(Items from a data source)
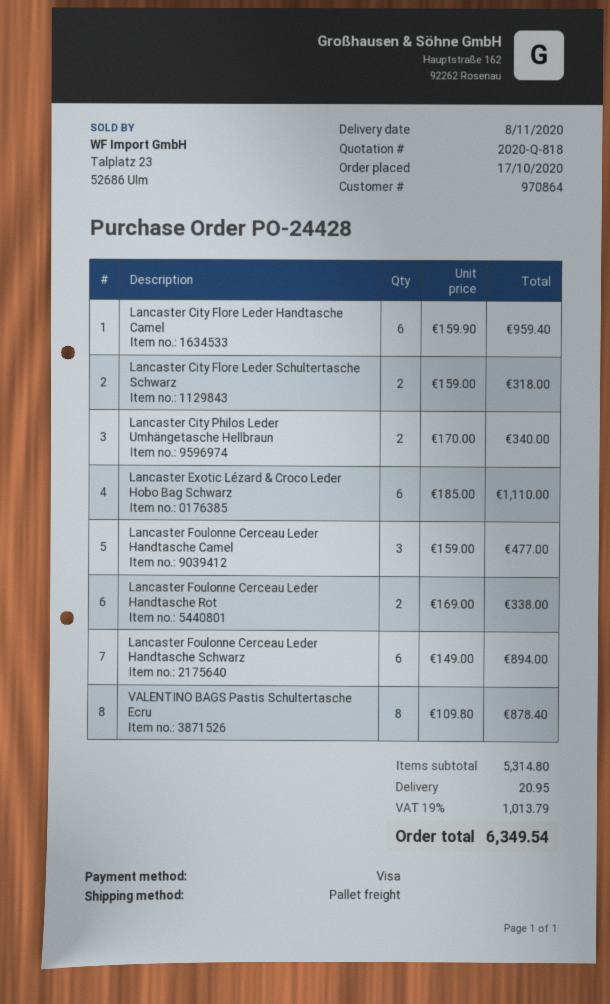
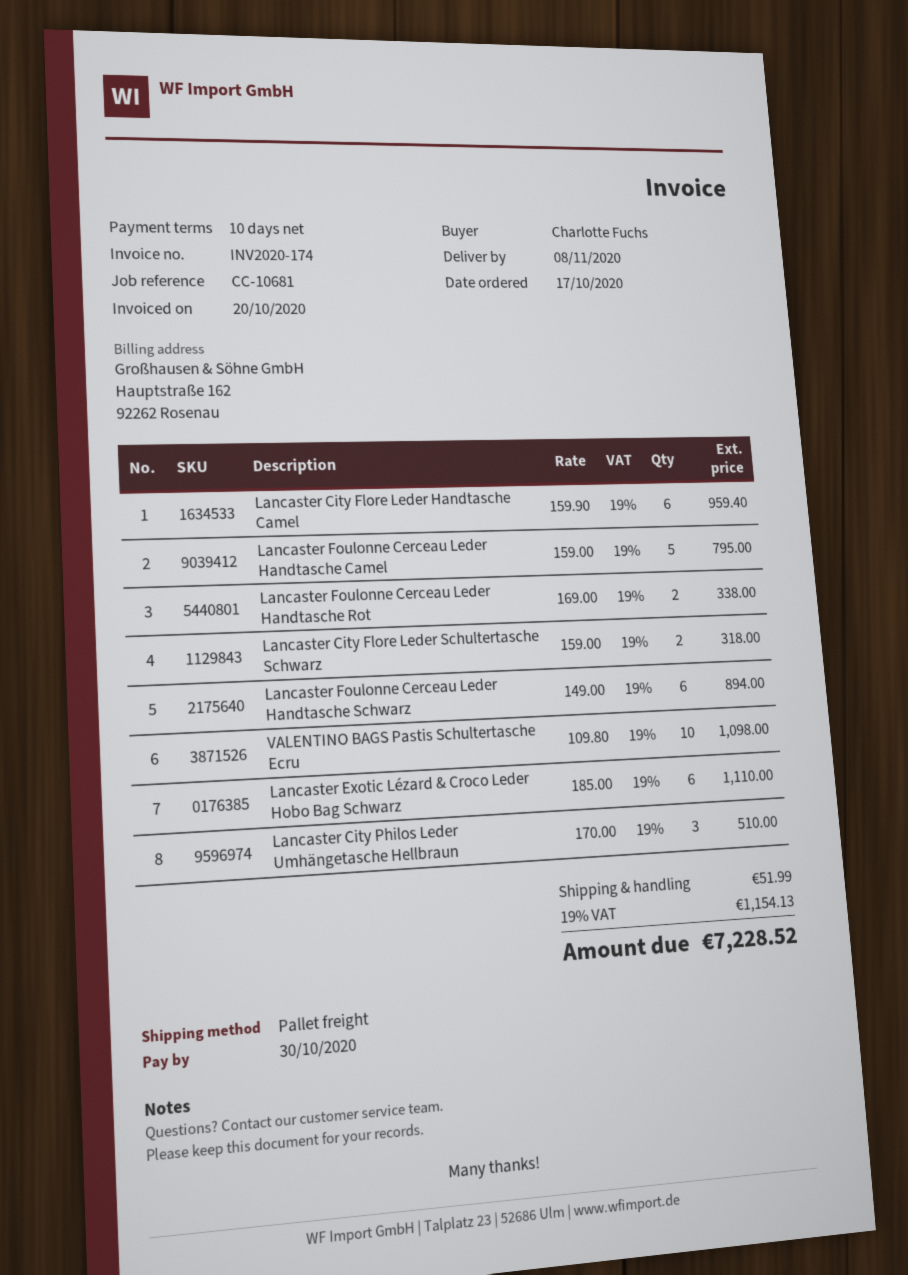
Lancaster City Philos Leder Umhängetasche Hellbraun: 2 x 170.00 = 340.00 -> 3 x 170.00 = 510.00
Lancaster Foulonne Cerceau Leder Handtasche Camel: 3 x 159.00 = 477.00 -> 5 x 159.00 = 795.00
VALENTINO BAGS Pastis Schultertasche Ecru: 8 x 109.80 = 878.40 -> 10 x 109.80 = 1098.00
shipping: 20.95 -> 51.99
tax: 19% = 1013.79 -> 19% = 1154.13
total: 6349.54 -> 7228.52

* [EXERCISE GOAL]:
The lines from the one holding "shipping: 20.95 -> 51.99" to the final line of the entries, both included, are what should be output, exactly and alone.

* [COMPLETED TASK]:
shipping: 20.95 -> 51.99
tax: 19% = 1013.79 -> 19% = 1154.13
total: 6349.54 -> 7228.52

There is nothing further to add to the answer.